Costs Outweigh Frontier Spirit of Colorado Bank

Market conditions for community banks are so tough that even a spirited cowboy is seeking the cover of a larger organization.

Mountain Valley Bank in Walden, Colo., agreed last week to merge with Platte Valley Financial Services in Scottsbluff, Neb. The merger is more of a reunion than an acquisition; Platte Valley was the $157 million-asset Mountain Valley's biggest shareholder when it was started in 2004.

Platte Valley's stake fell below 5% in 2007, as Mountain Valley sought a higher concentration of local ownership. Seven years later, the mounting costs of running a bank outweighed the frontiersman mentality of Terry Jost, Mountain Valley's chief executive.

"Out here, we have an independent Western mentality. There wasn't a feeling that Platte Valley had done anything wrong, my directors just felt they would prefer to call the shots," Jost says of the initial separation.

"The world has changed so much since 2007," he adds. "My concern is not for right now, but three to five years down the road. We decided to reach out and ask [Platte Valley] if it made sense to reunite."

It did make sense to Platte Valley. In fact, the $741 million-asset multi-bank holding company's executives had been thinking the same thing, says Chief Executive Hod Kosman. The company had bid on a few failed banks in Colorado and has been hunting for ways to deploy capital. Platte Valley is still looking for deals. Kosman says he is working on another potential deal.

"We are in an acquisition mode," Kosman says. Mountain Valley "gives our organization another market in another state, so it brings some nice diversity. We're happy to be back in Colorado."

Kosman and Jost began discussing a reunion at the same place where they first decided to pair up, meeting at nearby summer homes in Clark, Colo.

Few mergers reunite companies, but this deal speaks to a move toward friendlier transactions. In the last year, several deals have involved companies with some history. In some cases, the executives are old friends or colleagues. Other times, the buyer had been courting the seller for years.

Key examples include Home BancShares' purchase of Liberty Bancshares in Arkansas and Allegiance Bancshares' acquisition of Independence Bank in Texas.

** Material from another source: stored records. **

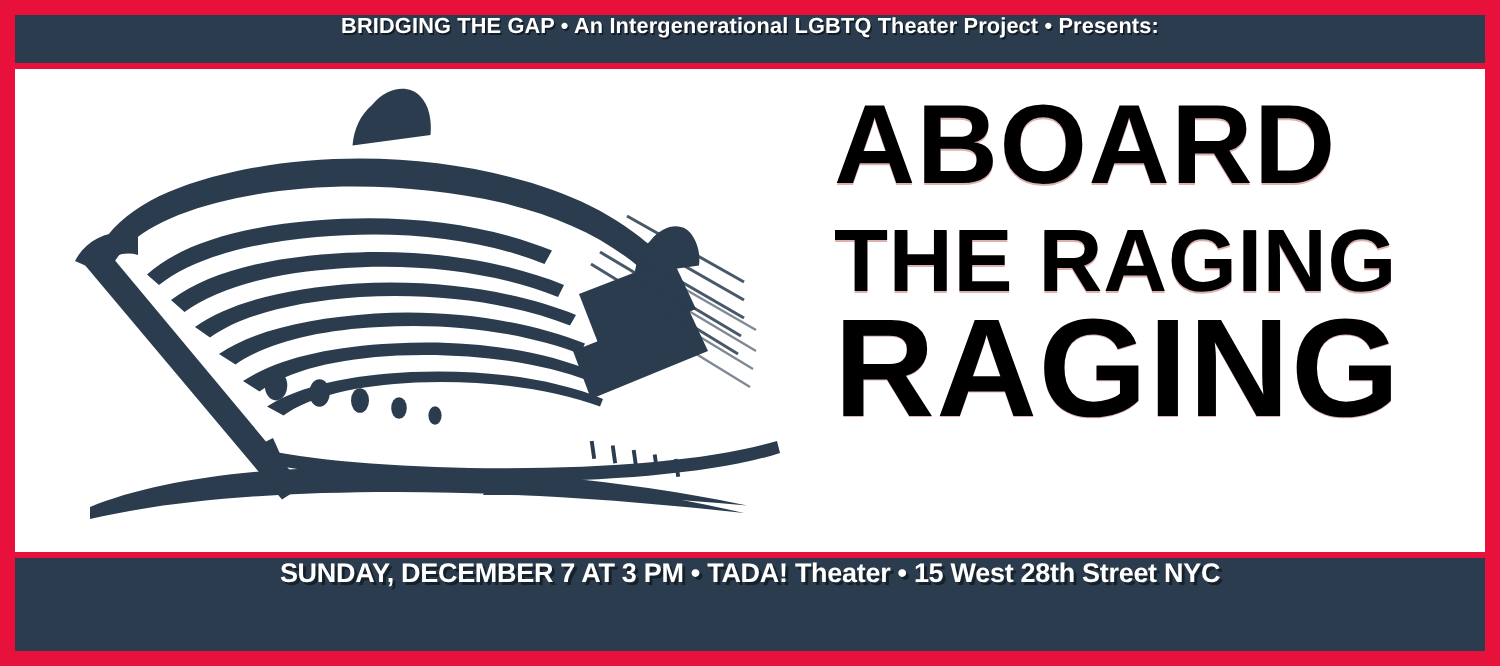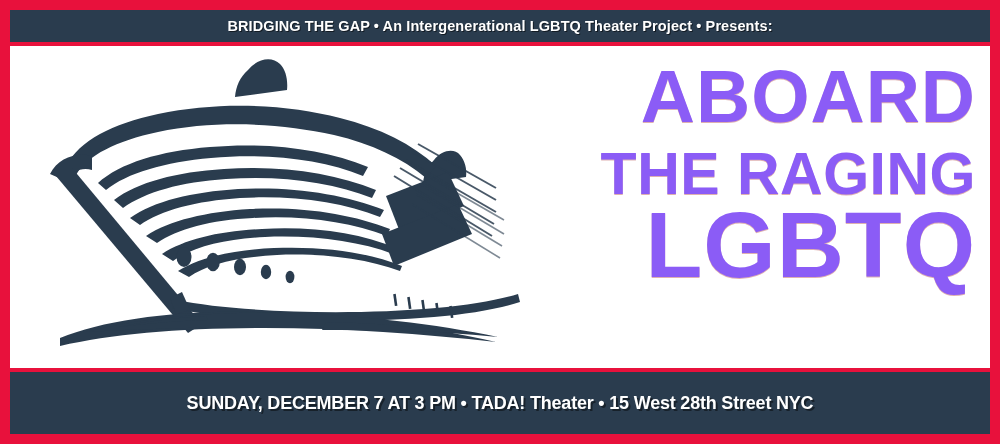"BRIDGING THE GAP • An" .bar { align-items: center -> none }
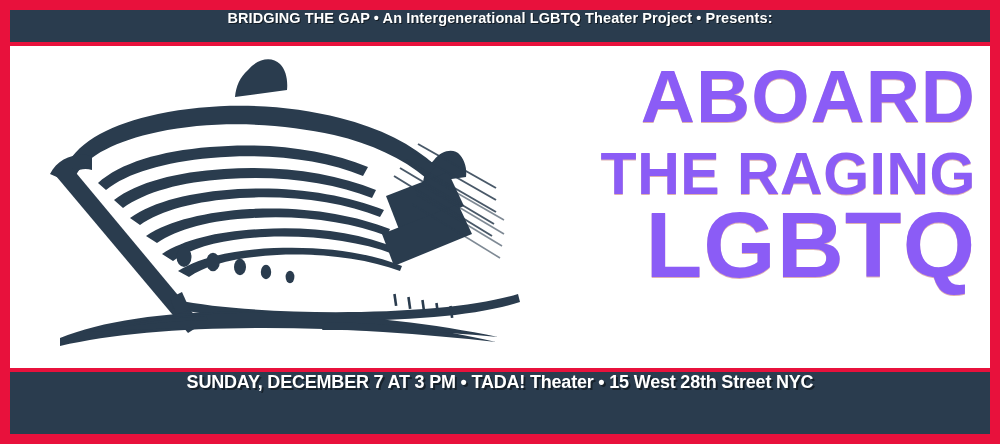"ABOARD" #title-block { color: #8b5cf6 -> #000000; text-align: right -> left }
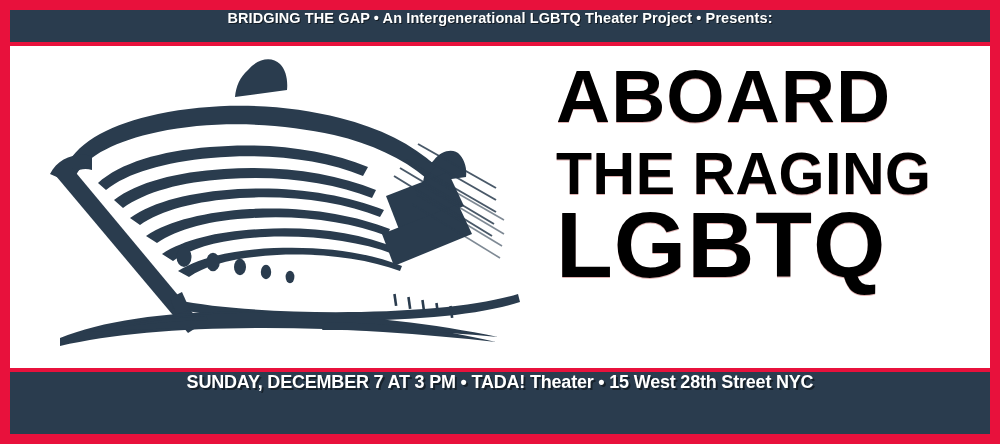"LGBTQ" span.title-line { text: LGBTQ -> RAGING }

"Most of the transactions we've been working have a buyer-seller relationship that predates the marketing process," says Wesley A. Brown, managing director at St. Charles Capital, which represented Mountain Valley. "We are often asked to go shop the deal, but the winner often ends up being the one with the pre-existing relationship."

That wasn't always the case, Brown says. In the past, if sellers didn't go to the highest bidder, they went to the one who was nicest to them in the process.

Dealmaking has changed. More deals are being negotiated because there are fewer and pickier buyers and more deals involve stock. Jost, who is also a rancher, says he prefers it this way. He gets the benefit of a larger organization, but gets to stick around and still run his bank.

"Otherwise, a buyer can take your bank and send you down the road," Jost says. "This way, my shareholders have an interest in a profitable and growing bank with plenty of opportunity to make money."

The idea of building scale is a key objective for Jost and Kosman. As they see it, the combination lets Mountain Valley spread its operating cost over a larger set of earning assets. Added compliance costs are just part of the math. Jost says he was also feeling pressure from higher health care costs tied to the Affordable Care Act and the expense of information technology tied to cyber security and core processors. Increasing the bank's asset base independently to offset those costs has been challenging.

"This part of the world has not really recovered in terms of growth. I delivered a presentation to our investors in July 2010 when our loan-to-deposit ratio was 109%," Jost says. "We are loaned up to 59% now. I don't care what the interest rate is, you can see what happens to the top line growth when your loans shrink by $55 million."

Platte Valley had a 95% loan-to-deposit ratio at the end of 2013. "I can take my cheaper liquidity to work over there," Jost says.

Platte Valley also has some products and services that can be layered into Mountain Valley's operations, including secondary mortgages, trust, insurance and equipment finance.

"Remote deposit capture could work really well there, too," Kosman says. "It can get pretty remote out there in the mountains."